How to complete this task:
There is a line containing "Kategorisiz · 16.02.2025: 60" in the entries below. Repeat that line and every line after it exactly, and nothing more.
== Segment start ==
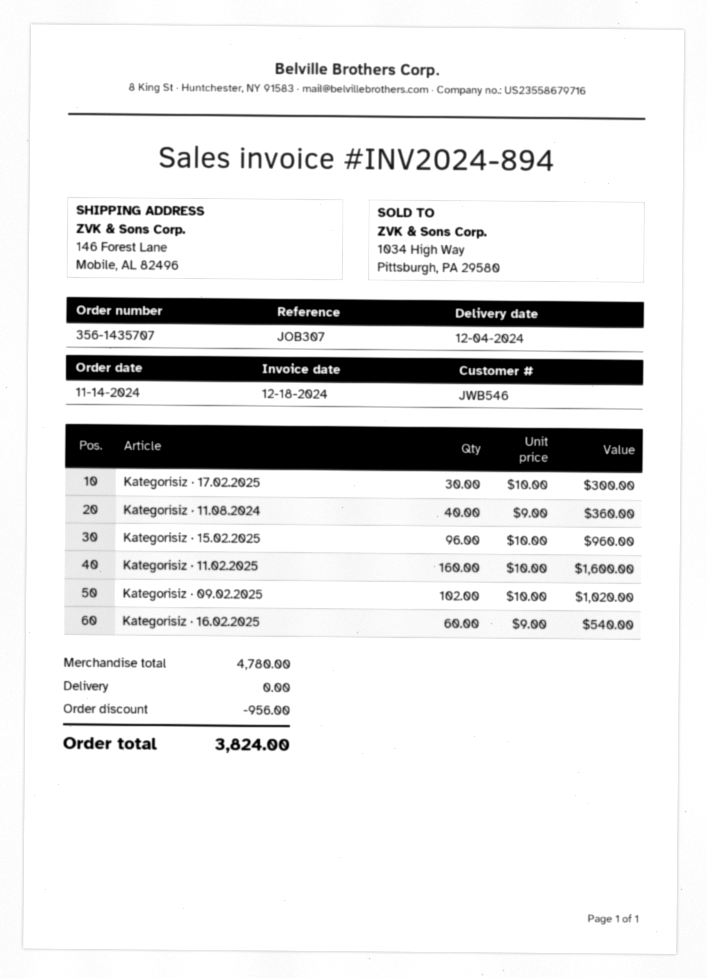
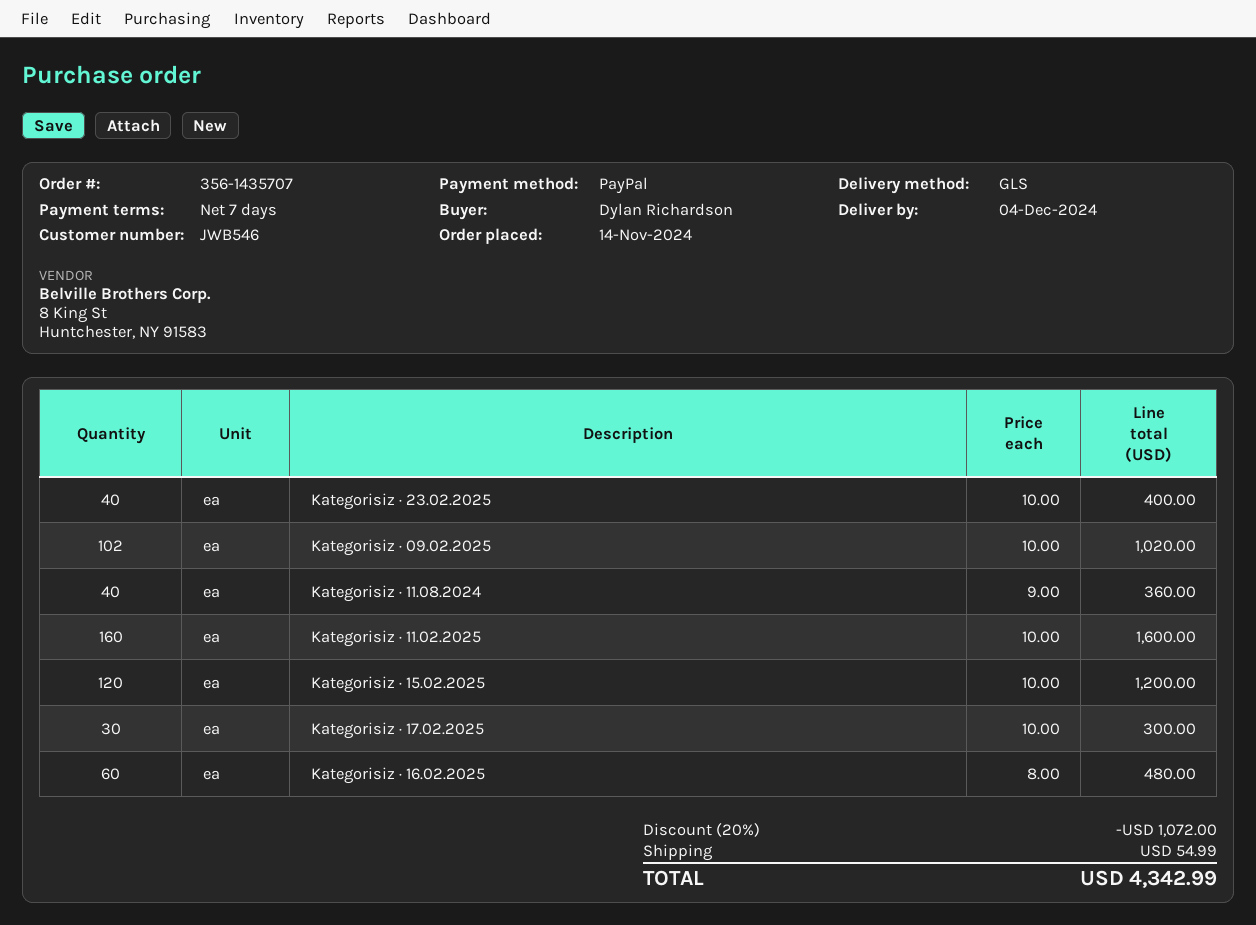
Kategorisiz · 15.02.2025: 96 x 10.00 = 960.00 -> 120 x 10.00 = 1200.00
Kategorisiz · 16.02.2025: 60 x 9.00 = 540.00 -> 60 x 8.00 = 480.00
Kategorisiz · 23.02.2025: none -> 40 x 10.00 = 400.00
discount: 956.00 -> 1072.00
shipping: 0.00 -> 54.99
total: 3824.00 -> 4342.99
== Segment end ==
Solution for this task:
Kategorisiz · 16.02.2025: 60 x 9.00 = 540.00 -> 60 x 8.00 = 480.00
Kategorisiz · 23.02.2025: none -> 40 x 10.00 = 400.00
discount: 956.00 -> 1072.00
shipping: 0.00 -> 54.99
total: 3824.00 -> 4342.99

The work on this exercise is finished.